Fakt ist: Macht ist ein wirkmächtiges Werkzeug. Wie bei einem Hammer hängt ihre Wirkung aber in erster Linie vom Gebrauch ab, d.h. erst dieser macht sie gut oder schlecht. Wird Macht tabuisiert, entfaltet sie ihre untergründige destruktive Wirkung. Entsprechend relevant ist es, sich mit dem Phänomen "Macht" zu beschäftigen – insbesondere bei Veränderungen in Organisationen.

Veränderungsvorhaben in Organisationen greifen in der Regel in bestehenden Machtkonstellationen ein und verändern die Verteilung von Macht. Allein schon deswegen, weil sich Ressourcen in Veränderungsprozessen verschieben (und Ressourcen eine Voraussetzung für Macht in sozialen Beziehungen ist).

Bilden sich Führungskräfte im Change-Management weiter, diskutieren sie häufig, wie man mit "Widerstand" in Veränderungsprozessen gegen den Change argumentieren. Das Verhalten, das als Widerstand bezeichnet wird, kann verschiedene Ursachen haben (wie bspw. Ängste und andere Emotionen, abweichende Vorstellung von der Richtung des Wandels, persönliche Aversionen zu den Vertretern des Changes). Widerstand, verstanden als eine relevante Informationsquelle, bei Veränderungsvorhaben der Organisation ist dabei eng mit Machtfragen verbunden: Wer schafft es am Ende, sich durchzusetzen? Wer kann im Change-Vorhaben seine Perspektiven und Interessen zur Geltung bringen? Und wie wird sich Macht nach der Veränderung darstellen? Diese Fragen werden sich in Organisationen, die sich permanent an dynamische Umwelten anpassen, immer wieder stellen.
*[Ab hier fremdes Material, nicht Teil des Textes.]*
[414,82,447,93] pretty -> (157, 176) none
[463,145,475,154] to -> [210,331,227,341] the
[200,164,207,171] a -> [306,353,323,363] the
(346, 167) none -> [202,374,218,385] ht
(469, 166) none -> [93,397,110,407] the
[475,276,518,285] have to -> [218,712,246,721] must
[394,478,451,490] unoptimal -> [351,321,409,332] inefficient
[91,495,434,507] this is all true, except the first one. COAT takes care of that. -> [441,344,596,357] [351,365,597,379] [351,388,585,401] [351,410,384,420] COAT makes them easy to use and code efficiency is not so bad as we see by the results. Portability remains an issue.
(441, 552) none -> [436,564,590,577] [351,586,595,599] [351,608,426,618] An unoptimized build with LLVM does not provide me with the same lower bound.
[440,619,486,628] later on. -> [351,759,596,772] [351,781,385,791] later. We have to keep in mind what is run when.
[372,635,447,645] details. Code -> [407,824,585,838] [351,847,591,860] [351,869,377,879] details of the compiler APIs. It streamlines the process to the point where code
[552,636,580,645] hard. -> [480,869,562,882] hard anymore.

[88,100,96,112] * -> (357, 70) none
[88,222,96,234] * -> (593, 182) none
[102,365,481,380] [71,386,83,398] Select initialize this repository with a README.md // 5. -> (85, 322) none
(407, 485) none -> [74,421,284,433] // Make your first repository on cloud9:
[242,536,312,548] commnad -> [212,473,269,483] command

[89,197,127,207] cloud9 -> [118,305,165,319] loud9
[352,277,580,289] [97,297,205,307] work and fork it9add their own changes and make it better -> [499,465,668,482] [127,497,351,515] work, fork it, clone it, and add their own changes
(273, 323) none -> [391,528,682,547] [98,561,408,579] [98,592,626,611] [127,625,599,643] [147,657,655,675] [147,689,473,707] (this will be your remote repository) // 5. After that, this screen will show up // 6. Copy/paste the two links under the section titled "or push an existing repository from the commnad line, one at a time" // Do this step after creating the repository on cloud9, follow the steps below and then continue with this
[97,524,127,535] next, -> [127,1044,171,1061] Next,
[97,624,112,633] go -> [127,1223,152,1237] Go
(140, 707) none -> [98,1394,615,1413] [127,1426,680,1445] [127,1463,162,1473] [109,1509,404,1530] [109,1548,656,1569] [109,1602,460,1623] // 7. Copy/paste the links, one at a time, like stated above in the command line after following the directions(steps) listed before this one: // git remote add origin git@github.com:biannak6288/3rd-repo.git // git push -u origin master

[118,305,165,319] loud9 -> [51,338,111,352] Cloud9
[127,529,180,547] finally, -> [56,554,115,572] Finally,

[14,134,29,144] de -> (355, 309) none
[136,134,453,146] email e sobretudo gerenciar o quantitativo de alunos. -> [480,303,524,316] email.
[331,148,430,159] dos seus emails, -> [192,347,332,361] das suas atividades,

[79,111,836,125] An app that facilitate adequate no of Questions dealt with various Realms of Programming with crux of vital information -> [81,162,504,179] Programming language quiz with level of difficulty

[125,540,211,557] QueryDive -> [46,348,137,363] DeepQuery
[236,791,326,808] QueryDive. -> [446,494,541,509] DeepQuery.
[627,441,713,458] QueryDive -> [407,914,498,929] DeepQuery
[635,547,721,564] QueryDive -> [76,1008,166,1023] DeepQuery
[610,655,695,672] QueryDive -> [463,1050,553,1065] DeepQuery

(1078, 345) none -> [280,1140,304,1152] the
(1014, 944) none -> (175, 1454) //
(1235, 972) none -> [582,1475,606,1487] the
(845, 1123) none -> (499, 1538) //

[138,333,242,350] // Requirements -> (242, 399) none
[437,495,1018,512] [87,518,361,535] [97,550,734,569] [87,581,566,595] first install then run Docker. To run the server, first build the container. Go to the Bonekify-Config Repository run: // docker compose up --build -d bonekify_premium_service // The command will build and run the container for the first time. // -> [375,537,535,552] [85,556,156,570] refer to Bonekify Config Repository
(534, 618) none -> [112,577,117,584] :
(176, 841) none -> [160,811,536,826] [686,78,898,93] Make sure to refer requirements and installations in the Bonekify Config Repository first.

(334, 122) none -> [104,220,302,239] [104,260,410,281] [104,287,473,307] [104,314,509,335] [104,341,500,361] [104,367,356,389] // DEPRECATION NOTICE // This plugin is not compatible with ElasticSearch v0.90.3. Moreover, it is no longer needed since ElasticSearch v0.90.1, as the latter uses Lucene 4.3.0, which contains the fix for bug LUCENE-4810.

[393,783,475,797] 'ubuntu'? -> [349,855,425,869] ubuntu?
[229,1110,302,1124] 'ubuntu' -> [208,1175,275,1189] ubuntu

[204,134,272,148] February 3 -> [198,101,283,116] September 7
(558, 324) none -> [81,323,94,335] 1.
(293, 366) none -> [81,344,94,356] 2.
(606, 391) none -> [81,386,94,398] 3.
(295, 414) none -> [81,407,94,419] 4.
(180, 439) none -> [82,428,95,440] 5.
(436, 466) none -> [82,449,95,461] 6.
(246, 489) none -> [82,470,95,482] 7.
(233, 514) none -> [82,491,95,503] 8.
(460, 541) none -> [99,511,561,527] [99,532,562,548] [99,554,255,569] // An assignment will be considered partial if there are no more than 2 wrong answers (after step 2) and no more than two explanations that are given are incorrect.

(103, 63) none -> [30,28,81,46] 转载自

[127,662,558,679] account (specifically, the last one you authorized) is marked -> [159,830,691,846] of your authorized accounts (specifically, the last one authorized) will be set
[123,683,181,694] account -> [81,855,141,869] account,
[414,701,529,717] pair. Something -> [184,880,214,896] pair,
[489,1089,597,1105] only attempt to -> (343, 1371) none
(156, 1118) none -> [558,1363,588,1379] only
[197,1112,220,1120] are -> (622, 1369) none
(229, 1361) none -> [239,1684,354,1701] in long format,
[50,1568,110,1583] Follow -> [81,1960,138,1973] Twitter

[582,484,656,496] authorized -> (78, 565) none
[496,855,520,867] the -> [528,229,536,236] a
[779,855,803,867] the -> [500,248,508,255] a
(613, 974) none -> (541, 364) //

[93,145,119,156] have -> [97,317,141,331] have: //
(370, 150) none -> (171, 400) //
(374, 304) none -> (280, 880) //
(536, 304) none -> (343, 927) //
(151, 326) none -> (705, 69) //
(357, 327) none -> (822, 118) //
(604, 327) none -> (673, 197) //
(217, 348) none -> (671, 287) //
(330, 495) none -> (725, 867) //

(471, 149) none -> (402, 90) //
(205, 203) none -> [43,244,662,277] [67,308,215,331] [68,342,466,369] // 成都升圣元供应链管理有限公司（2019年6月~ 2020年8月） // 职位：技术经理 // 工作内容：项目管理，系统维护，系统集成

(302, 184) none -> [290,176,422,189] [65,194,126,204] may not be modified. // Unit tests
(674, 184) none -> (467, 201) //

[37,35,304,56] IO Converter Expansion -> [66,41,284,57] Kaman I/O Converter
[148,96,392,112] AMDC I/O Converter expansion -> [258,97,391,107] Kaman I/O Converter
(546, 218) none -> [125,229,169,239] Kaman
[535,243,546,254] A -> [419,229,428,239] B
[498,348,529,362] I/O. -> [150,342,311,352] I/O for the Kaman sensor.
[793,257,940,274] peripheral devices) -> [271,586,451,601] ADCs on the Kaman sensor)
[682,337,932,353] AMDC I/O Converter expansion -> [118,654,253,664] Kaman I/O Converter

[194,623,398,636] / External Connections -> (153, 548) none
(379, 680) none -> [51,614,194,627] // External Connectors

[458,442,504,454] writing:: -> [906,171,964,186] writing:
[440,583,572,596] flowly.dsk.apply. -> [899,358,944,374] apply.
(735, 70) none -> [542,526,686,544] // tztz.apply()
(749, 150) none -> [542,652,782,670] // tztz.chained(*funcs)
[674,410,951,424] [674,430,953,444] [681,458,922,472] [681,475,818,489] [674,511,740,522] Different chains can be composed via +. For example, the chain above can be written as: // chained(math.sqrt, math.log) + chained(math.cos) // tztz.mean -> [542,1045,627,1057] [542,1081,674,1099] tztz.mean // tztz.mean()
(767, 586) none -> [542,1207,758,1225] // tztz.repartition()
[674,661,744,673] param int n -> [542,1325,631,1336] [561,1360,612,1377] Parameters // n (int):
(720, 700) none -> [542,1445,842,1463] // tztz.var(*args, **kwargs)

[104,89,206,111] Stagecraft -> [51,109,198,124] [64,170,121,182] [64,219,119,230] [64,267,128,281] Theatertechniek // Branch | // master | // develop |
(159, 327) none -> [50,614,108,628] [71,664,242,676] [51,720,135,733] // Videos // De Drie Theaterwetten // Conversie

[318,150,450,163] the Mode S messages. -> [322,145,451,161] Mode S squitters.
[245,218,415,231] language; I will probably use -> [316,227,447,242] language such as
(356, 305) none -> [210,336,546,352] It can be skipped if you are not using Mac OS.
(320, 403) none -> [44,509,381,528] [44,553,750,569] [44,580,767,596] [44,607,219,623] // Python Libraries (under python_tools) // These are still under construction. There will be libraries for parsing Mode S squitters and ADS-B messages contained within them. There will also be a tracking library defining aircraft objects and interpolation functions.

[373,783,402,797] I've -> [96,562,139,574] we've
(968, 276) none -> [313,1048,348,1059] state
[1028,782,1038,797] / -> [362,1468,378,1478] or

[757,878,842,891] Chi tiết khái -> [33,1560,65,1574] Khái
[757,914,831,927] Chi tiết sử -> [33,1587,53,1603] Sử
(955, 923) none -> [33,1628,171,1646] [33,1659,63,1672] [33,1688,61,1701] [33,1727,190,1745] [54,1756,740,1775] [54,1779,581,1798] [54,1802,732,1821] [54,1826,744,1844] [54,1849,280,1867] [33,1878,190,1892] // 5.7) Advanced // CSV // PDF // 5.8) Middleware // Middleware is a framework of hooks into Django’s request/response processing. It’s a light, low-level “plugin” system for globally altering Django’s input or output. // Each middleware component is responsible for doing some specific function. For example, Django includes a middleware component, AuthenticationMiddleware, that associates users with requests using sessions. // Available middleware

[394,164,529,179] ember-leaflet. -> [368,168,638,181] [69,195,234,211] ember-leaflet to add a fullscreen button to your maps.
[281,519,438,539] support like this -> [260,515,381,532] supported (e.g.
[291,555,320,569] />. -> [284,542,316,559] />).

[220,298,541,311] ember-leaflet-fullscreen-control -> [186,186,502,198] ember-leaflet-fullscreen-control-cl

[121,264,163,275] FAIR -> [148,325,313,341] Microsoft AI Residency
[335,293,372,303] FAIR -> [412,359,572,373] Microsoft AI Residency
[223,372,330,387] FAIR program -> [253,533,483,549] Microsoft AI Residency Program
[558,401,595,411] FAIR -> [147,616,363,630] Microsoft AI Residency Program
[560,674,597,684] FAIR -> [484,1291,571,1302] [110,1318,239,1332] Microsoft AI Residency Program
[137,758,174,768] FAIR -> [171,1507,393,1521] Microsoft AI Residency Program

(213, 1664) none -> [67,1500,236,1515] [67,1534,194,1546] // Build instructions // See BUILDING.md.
Wenn es demnach darum geht, tiefgreifende, transformatorische Veränderungen zu gestalten, ist es für Führungskräfte besonders relevant, ihren Spürsinn für Machtdynamiken in Organisationen zu entwickeln. Gerade bei Veränderungsarbeit wird meist sehr schnell deutlich, dass die vermeintlich "Mächtigen" (Inhaberinnen, Geschäftsführung, Vorstände) nur die Vorderbühne, also den offiziell sichtbaren Teil der Machtmedaille abbilden. Lang in der Organisation tätige Mitarbeitende, Meinungsmultiplikatoren, "Untergrundkämpfer" oder der vermeintlich kooperative Betriebsrat sind mindestens genauso mächtige Akteur*innen auf dem großen Spielfeld des Wandels, die es zu berücksichtigen gilt (Haas et al., 2022, S. 61–64).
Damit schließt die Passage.